Exercise instructions:
From the entries below, copy out all lines holding "linear".

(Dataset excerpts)
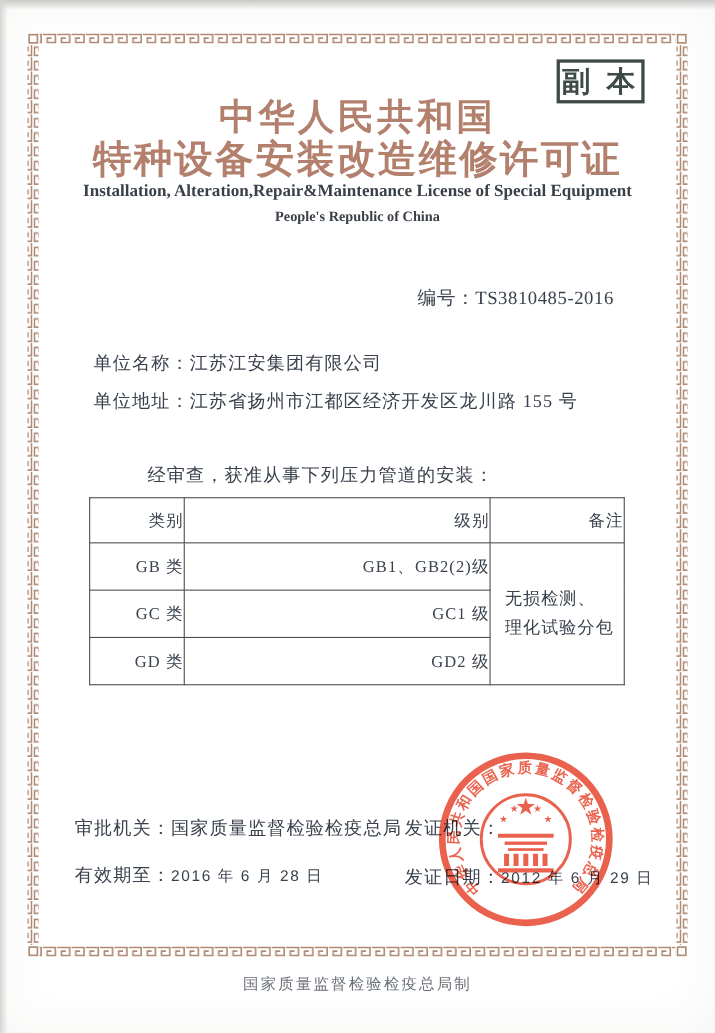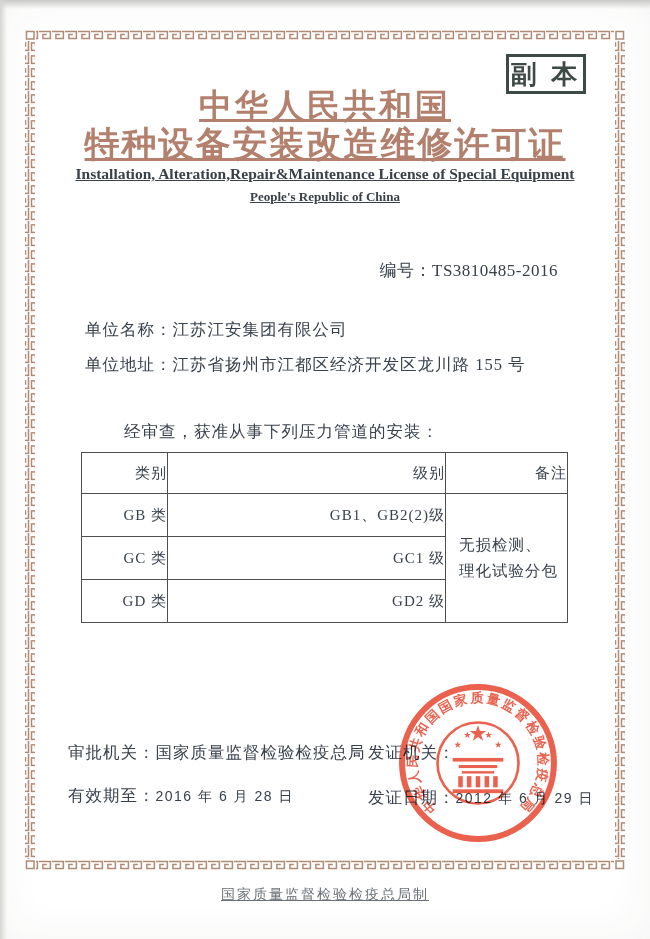--- a/index.html
+++ b/index.html
@@ -13,41 +13,41 @@
     font-family:"Liberation Serif", serif; color:var(--text);
     box-shadow:inset 0 0 45px rgba(60,50,40,.05);
   }
   .scan-edge-top{position:absolute;left:0;top:0;width:100%;height:9px;
     background:linear-gradient(#c9c9c7,rgba(250,250,248,0));}
   .scan-edge-left{position:absolute;left:0;top:0;width:7px;height:100%;
     background:linear-gradient(90deg,#d6d5d2,rgba(250,250,248,0));}
   .frame-svg{position:absolute;left:0;top:0;pointer-events:none;}
   .frame-stroke{stroke:var(--border-tan);}
   .abs{position:absolute;}
-  .center{left:0;width:650px;text-align:center;text-decoration:underline;}
+  .center{left:0;width:650px;text-align:center;}
 
   .badge{
     left:506px; top:54px; width:74px; height:34px;
     border:3px solid var(--badge); color:var(--badge);
     display:flex; align-items:center; justify-content:center;
     font-size:26px; font-weight:bold; letter-spacing:4px;
   }
   .title1{top:84px; font-size:33px; font-weight:bold; color:var(--title); letter-spacing:3px;}
   .title2{top:121px; font-size:35px; font-weight:bold; color:var(--title); letter-spacing:2px;}
   .eng1{top:165px; font-size:15.5px; font-weight:bold; color:#3a4048;}
   .eng2{top:189px; font-size:13px; font-weight:bold; color:#3a4048;}
   .scope{top:219px; font-size:24px; font-weight:bold; letter-spacing:7px;}
   .license-line{top:259px; right:92px; font-size:17px; letter-spacing:.5px;}
   .license-no{font-family:"Liberation Serif", serif;}
 
   .field-line{left:85px; font-size:16.5px; letter-spacing:1px;}
   .unit-name{top:319px;}
   .unit-addr{top:354px;}
 
-  .approval-note{left:124px; top:421px; font-size:16.5px; letter-spacing:1px;}
+  .approval-note{left:134px; top:421px; font-size:16.5px; letter-spacing:1px;}
 
   table.scope-table{
     position:absolute; left:81px; top:452px; width:486px;
     border-collapse:collapse; table-layout:fixed;
     font-size:15px; color:var(--text); letter-spacing:1px;
   }
   .scope-table th,.scope-table td{
     border:1.6px solid var(--table-border);
     text-align:right; padding:0; font-weight:normal;
   }

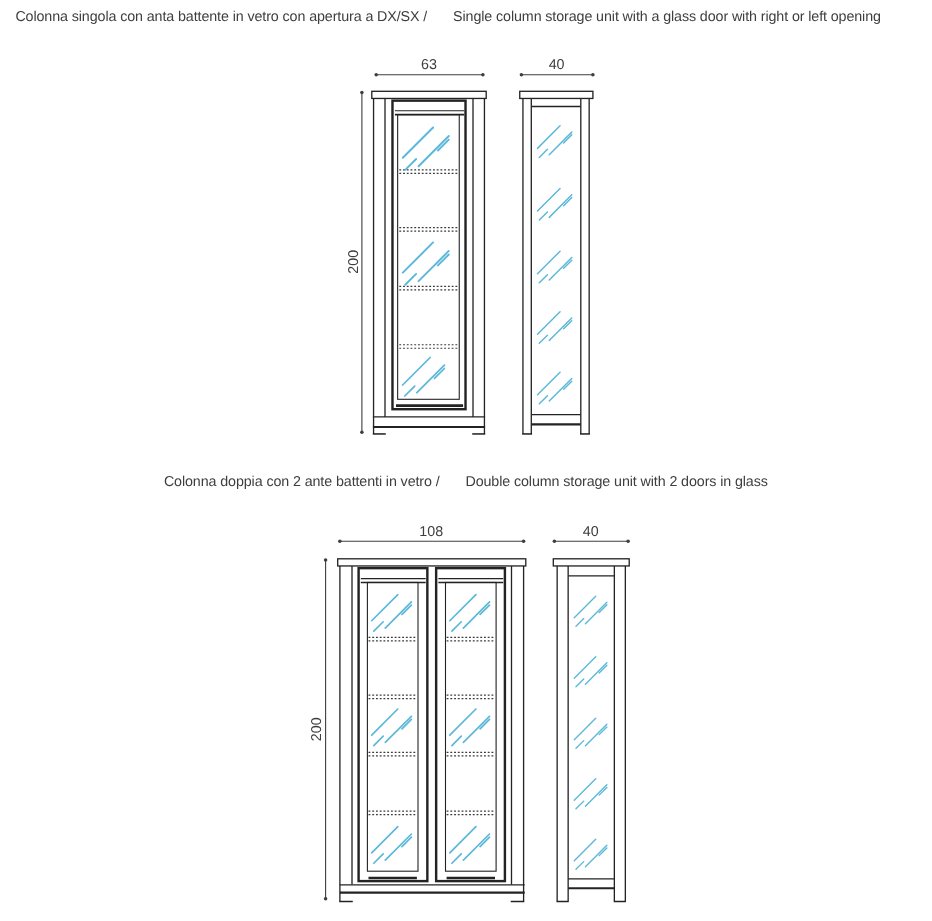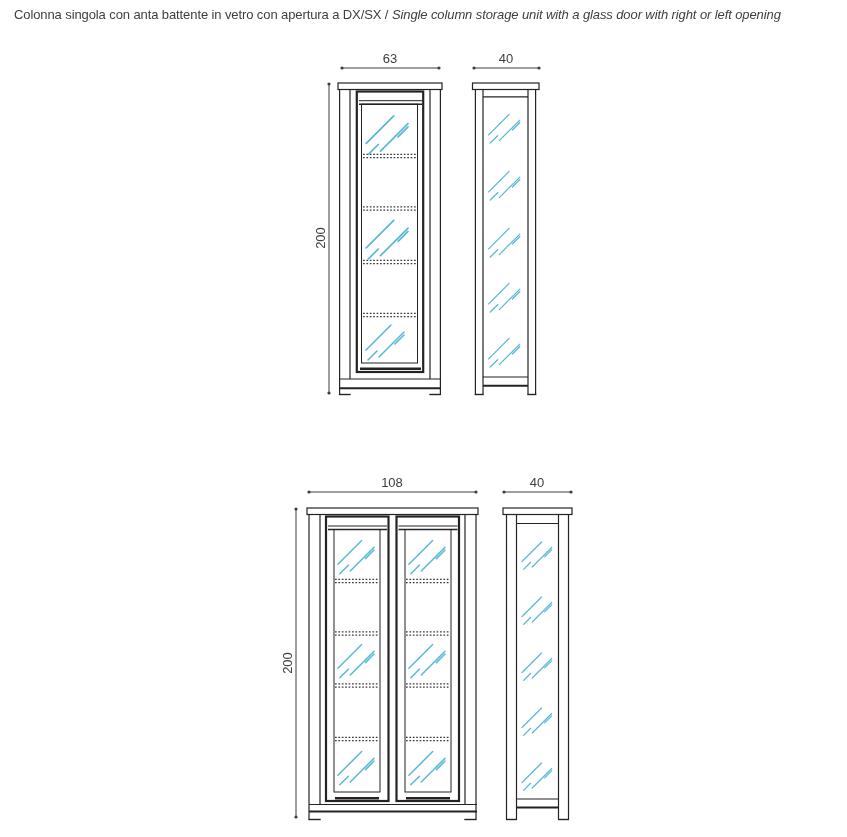--- a/index.html
+++ b/index.html
@@ -1,39 +1,44 @@
 <!DOCTYPE html>
 <html><head>
 <meta charset="utf-8">
 <style>
   html,body{margin:0;padding:0;background:#ffffff;}
   .page{position:relative;width:847px;height:837px;background:#ffffff;overflow:hidden;
         font-family:"Liberation Sans",sans-serif;}
   .title{position:absolute;color:#3e3e3e;font-size:13px;letter-spacing:-0.1px;white-space:nowrap;}
-  .title .en{font-style:italic;}
+  .title .en{margin-left:20px;}
   #title-single{left:14px;top:7px;}
   #title-double{left:0;top:430px;width:847px;text-align:center;}
   svg{position:absolute;left:0;top:0;}
   .frame{stroke:#232323;fill:none;stroke-width:1.2;}
   .dim{stroke:#3e3e3e;stroke-width:1;}
   .dimdot{fill:#3e3e3e;stroke:none;}
   .dimtext{fill:#3e3e3e;stroke:none;font-family:"Liberation Sans",sans-serif;
            font-size:13px;text-anchor:middle;}
 </style>
 </head>
 <body>
 
 <div class="page">
 
   <div class="title" id="title-single">
     <span>Colonna singola con anta battente in vetro con apertura a DX/SX</span>
     <span>/</span>
     <span class="en">Single column storage unit with a glass door with right or left opening</span>
   </div>
 
+  <div class="title" id="title-double">
+    <span>Colonna doppia con 2 ante battenti in vetro</span>
+    <span>/</span>
+    <span class="en">Double column storage unit with 2 doors in glass</span>
+  </div>
 
   <svg width="847" height="837" viewBox="0 0 847 837">
     <defs>
       <g id="hatch" stroke="#5bb8d8" stroke-width="1.6" stroke-linecap="round" fill="none">
         <line x1="2" y1="34" x2="27" y2="9"></line>
         <line x1="15" y1="41" x2="40" y2="16"></line>
         <line x1="4" y1="44" x2="13" y2="35"></line>
         <line x1="31" y1="28" x2="40" y2="19"></line>
       </g>
       <g id="shelf53" stroke="#3a3a3a" stroke-width="1.1" stroke-dasharray="1.7 1.7" fill="none">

Task result:
     background:linear-gradient(#c9c9c7,rgba(250,250,248,0));}
     background:linear-gradient(90deg,#d6d5d2,rgba(250,250,248,0));}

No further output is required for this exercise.